TASK GOAL:
Your answer needs to include each line of the records in which the string "product" can be found.

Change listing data
=== Section Start ===
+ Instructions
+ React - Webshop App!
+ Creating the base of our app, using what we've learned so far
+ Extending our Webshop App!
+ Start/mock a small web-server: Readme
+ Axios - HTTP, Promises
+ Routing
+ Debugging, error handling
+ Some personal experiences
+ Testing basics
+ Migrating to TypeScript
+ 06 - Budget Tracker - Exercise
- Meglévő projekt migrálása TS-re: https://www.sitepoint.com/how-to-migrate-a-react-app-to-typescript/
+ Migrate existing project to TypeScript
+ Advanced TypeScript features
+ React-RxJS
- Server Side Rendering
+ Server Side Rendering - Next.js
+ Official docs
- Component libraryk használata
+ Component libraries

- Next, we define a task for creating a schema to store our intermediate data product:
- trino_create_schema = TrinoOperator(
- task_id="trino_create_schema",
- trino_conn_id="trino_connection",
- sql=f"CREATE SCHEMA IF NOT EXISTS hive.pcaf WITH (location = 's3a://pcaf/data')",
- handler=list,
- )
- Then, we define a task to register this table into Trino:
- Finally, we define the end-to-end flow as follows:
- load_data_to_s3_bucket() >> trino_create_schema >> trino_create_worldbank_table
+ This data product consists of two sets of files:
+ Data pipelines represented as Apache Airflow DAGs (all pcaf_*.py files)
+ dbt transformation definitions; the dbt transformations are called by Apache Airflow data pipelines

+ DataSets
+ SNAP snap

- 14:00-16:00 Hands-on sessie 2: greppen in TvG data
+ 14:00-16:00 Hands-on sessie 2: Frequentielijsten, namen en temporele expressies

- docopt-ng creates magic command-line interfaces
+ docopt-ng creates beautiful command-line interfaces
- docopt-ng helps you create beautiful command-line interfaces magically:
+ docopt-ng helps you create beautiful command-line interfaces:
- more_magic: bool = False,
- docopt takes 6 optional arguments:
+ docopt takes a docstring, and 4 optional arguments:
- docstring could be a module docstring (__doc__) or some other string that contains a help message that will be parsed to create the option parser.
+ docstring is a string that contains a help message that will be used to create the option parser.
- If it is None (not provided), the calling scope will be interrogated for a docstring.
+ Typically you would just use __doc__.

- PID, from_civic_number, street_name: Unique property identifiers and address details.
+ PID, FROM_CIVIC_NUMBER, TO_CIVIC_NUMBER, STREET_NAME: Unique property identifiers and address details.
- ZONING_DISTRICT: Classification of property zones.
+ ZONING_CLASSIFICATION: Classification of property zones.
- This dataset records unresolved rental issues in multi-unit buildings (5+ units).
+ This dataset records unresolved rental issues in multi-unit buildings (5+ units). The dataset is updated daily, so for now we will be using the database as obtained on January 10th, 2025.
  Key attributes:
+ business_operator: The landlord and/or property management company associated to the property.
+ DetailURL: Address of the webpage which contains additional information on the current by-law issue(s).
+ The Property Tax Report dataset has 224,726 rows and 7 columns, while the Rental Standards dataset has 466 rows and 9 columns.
=== Section End ===
TASK SOLUTION:
- Next, we define a task for creating a schema to store our intermediate data product:
+ This data product consists of two sets of files:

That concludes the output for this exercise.